[Dataset excerpts]
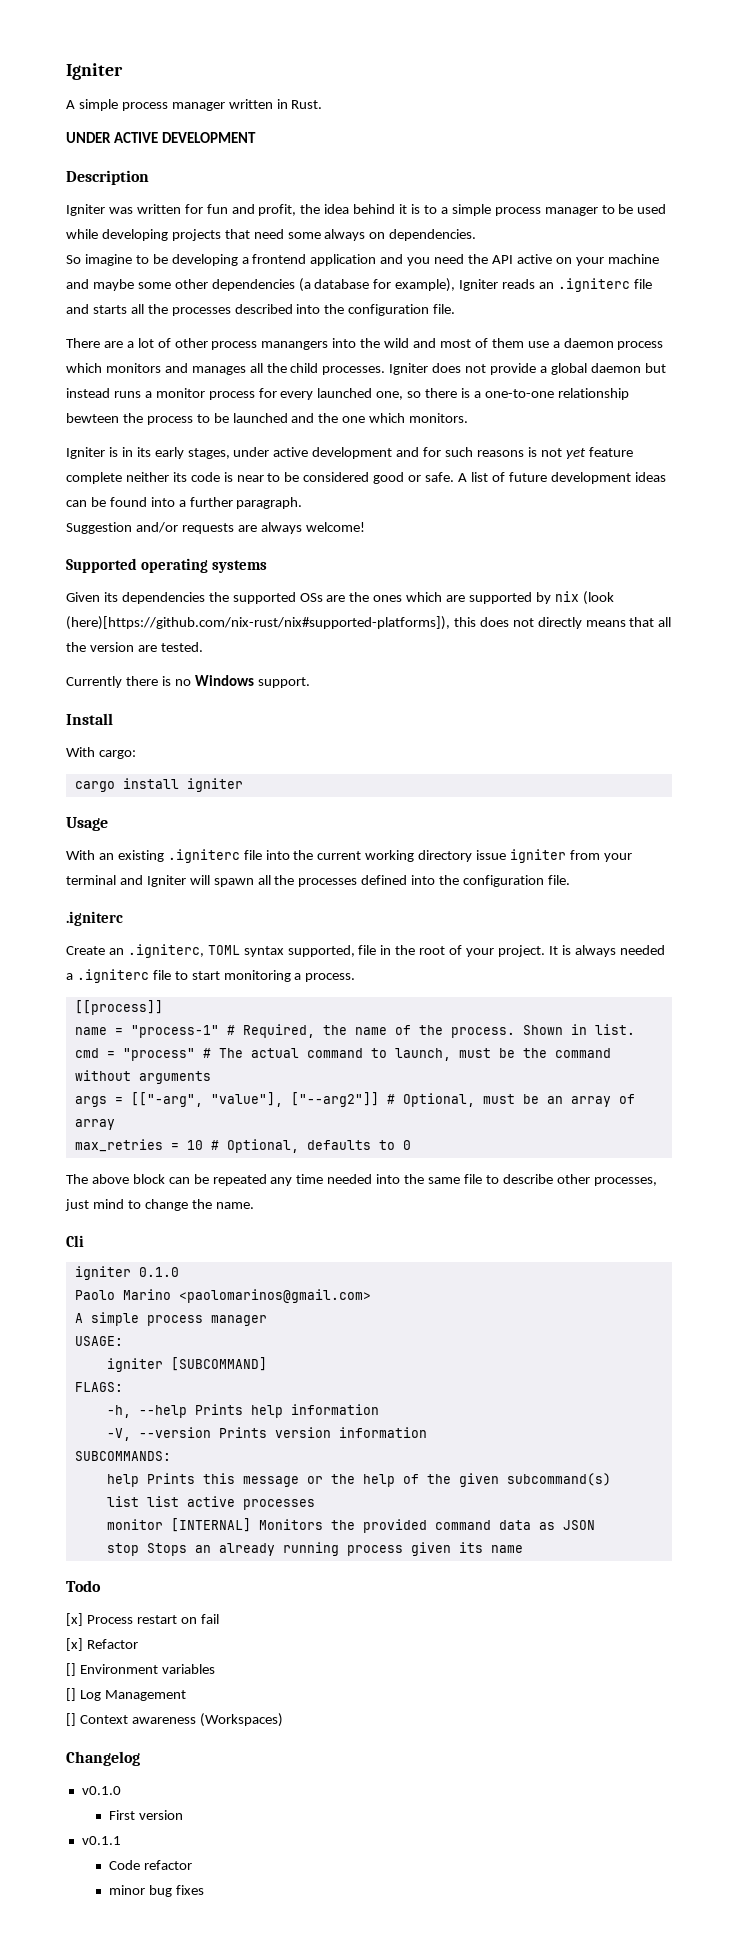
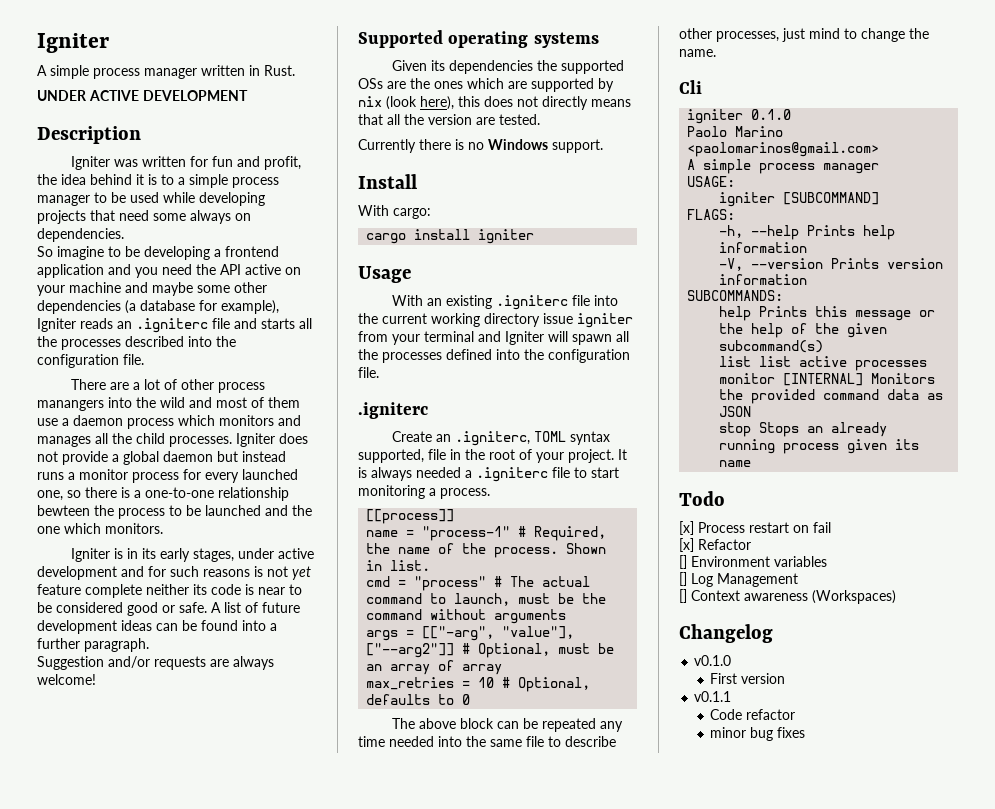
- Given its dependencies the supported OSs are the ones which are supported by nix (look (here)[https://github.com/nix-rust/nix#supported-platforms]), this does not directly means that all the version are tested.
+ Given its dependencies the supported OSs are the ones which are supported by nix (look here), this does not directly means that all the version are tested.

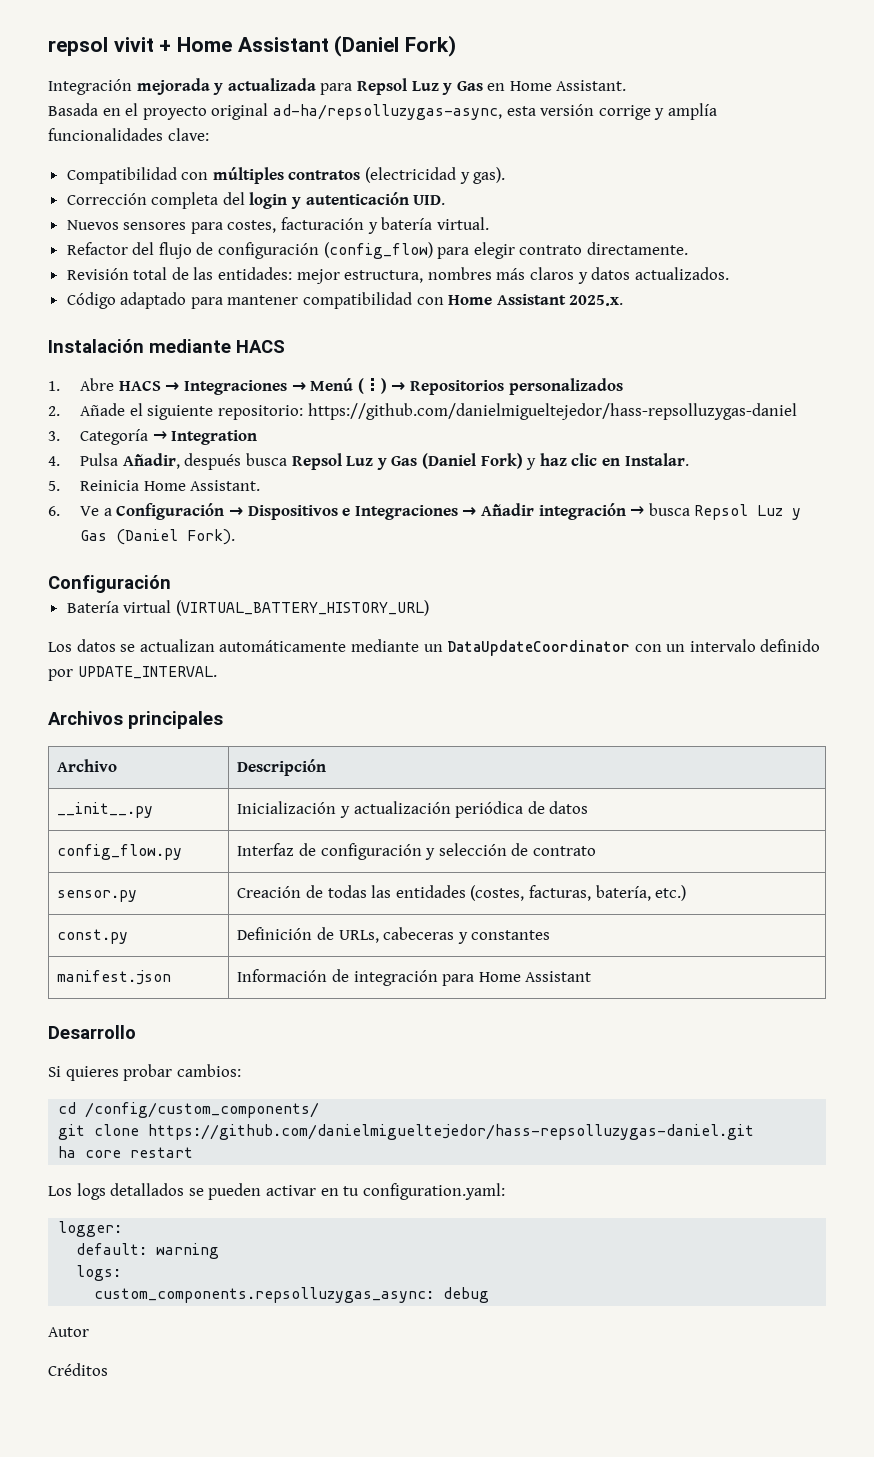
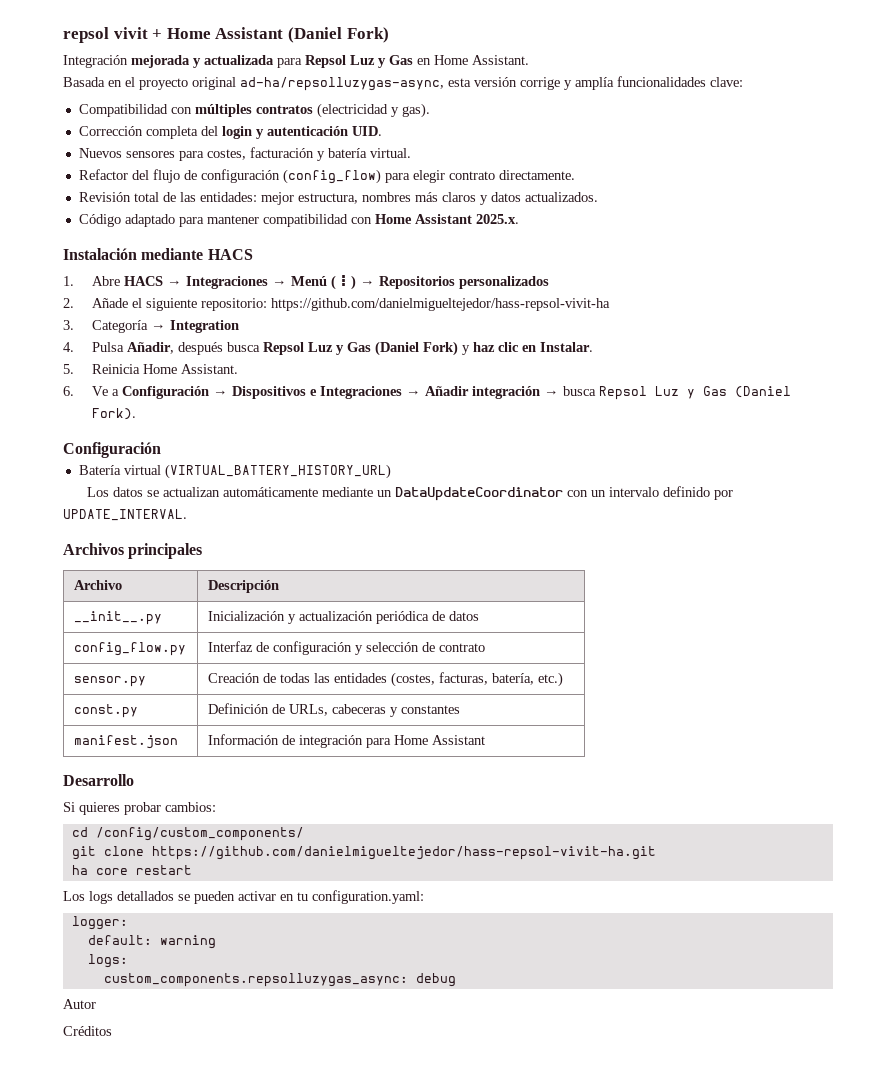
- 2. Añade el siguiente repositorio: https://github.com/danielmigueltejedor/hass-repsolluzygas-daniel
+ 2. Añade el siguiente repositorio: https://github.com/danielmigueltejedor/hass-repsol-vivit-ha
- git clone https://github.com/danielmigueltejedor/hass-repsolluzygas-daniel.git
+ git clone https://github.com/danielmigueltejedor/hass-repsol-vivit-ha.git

• _Exercise instructions_: Output every record above verbatim, excluding images.

• _Your response_:
- Given its dependencies the supported OSs are the ones which are supported by nix (look (here)[https://github.com/nix-rust/nix#supported-platforms]), this does not directly means that all the version are tested.
+ Given its dependencies the supported OSs are the ones which are supported by nix (look here), this does not directly means that all the version are tested.

- 2. Añade el siguiente repositorio: https://github.com/danielmigueltejedor/hass-repsolluzygas-daniel
+ 2. Añade el siguiente repositorio: https://github.com/danielmigueltejedor/hass-repsol-vivit-ha
- git clone https://github.com/danielmigueltejedor/hass-repsolluzygas-daniel.git
+ git clone https://github.com/danielmigueltejedor/hass-repsol-vivit-ha.git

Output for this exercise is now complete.